> REQUIRED ACTION
Would you return each entry exactly as written, omitting any pictures?

> TASK INPUTS
- Opening Delimiter -
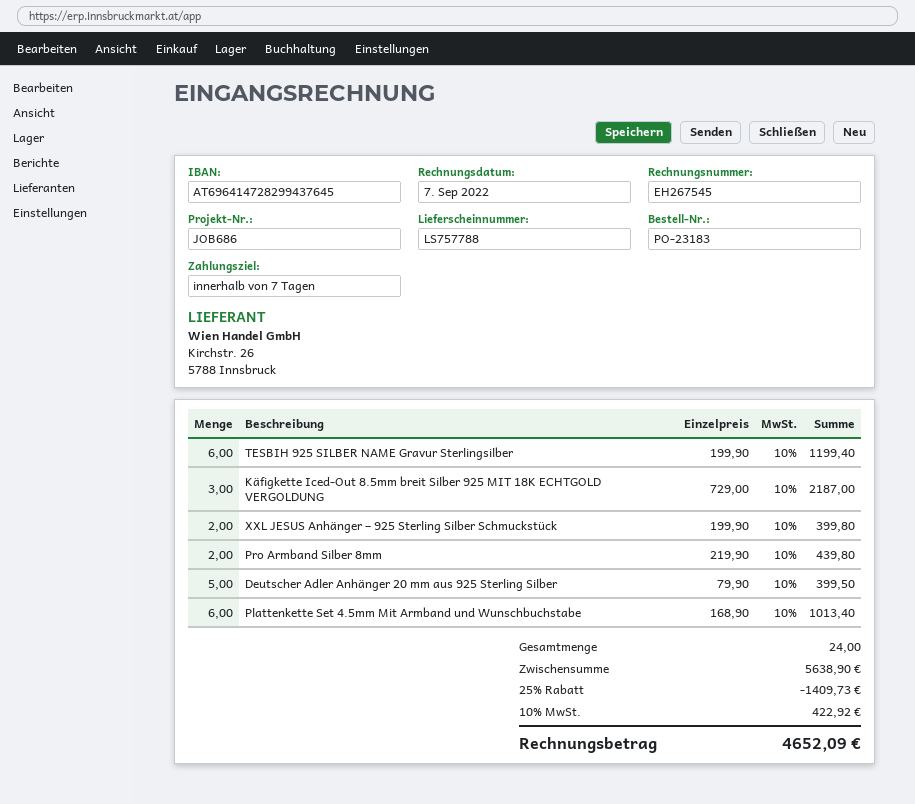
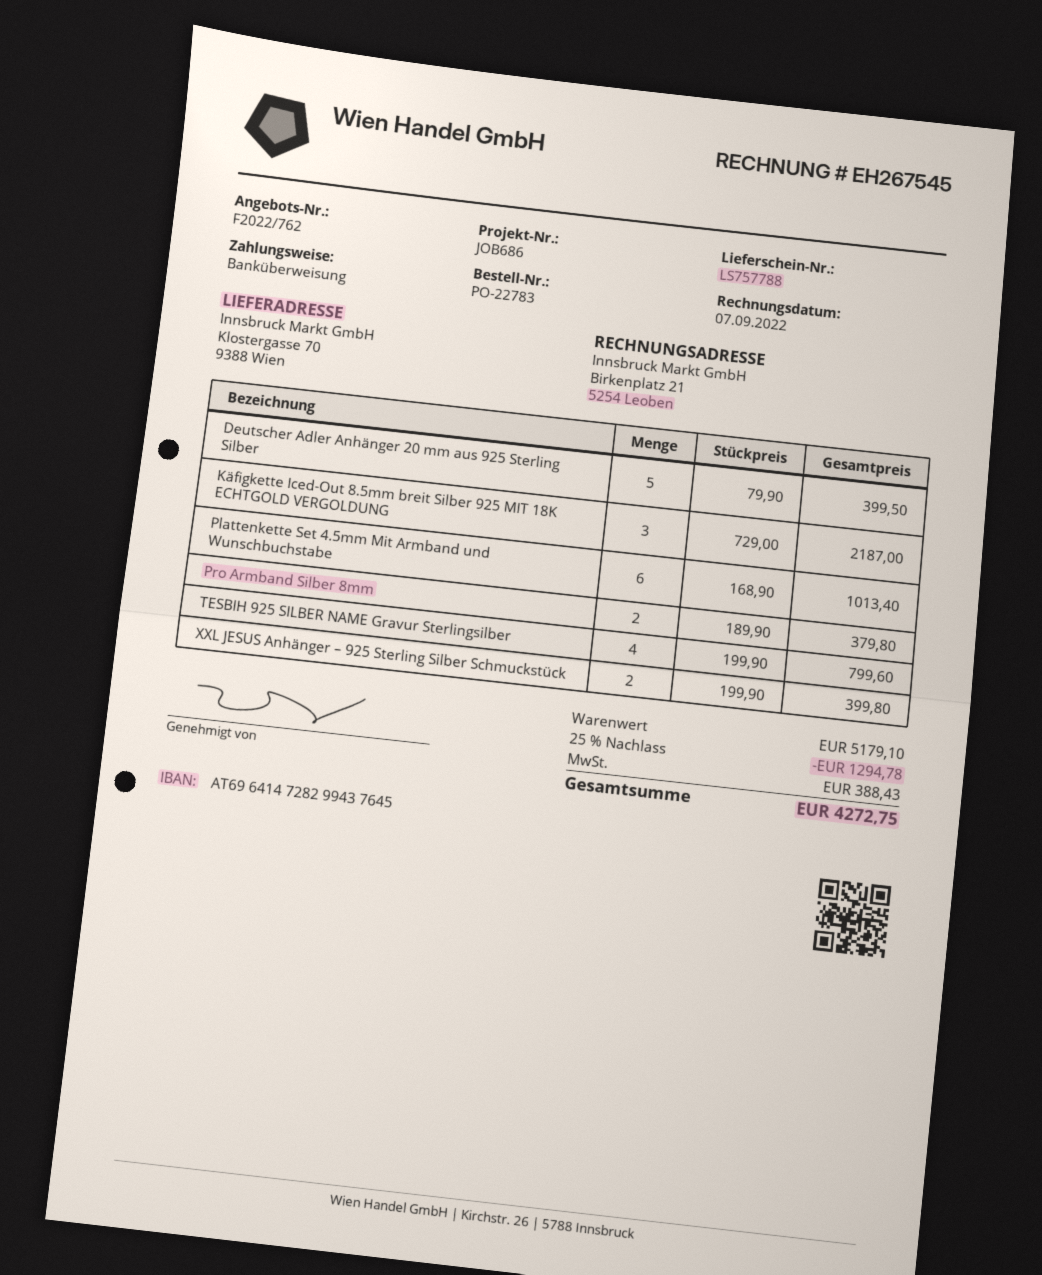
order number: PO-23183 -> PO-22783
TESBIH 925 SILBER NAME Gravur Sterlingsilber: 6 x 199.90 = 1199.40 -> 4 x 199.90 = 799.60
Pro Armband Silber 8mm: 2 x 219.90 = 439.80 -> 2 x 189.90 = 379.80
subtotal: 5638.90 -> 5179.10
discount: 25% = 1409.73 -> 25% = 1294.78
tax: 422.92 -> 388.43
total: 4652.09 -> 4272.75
- Closing Delimiter -
> RESULT
order number: PO-23183 -> PO-22783
TESBIH 925 SILBER NAME Gravur Sterlingsilber: 6 x 199.90 = 1199.40 -> 4 x 199.90 = 799.60
Pro Armband Silber 8mm: 2 x 219.90 = 439.80 -> 2 x 189.90 = 379.80
subtotal: 5638.90 -> 5179.10
discount: 25% = 1409.73 -> 25% = 1294.78
tax: 422.92 -> 388.43
total: 4652.09 -> 4272.75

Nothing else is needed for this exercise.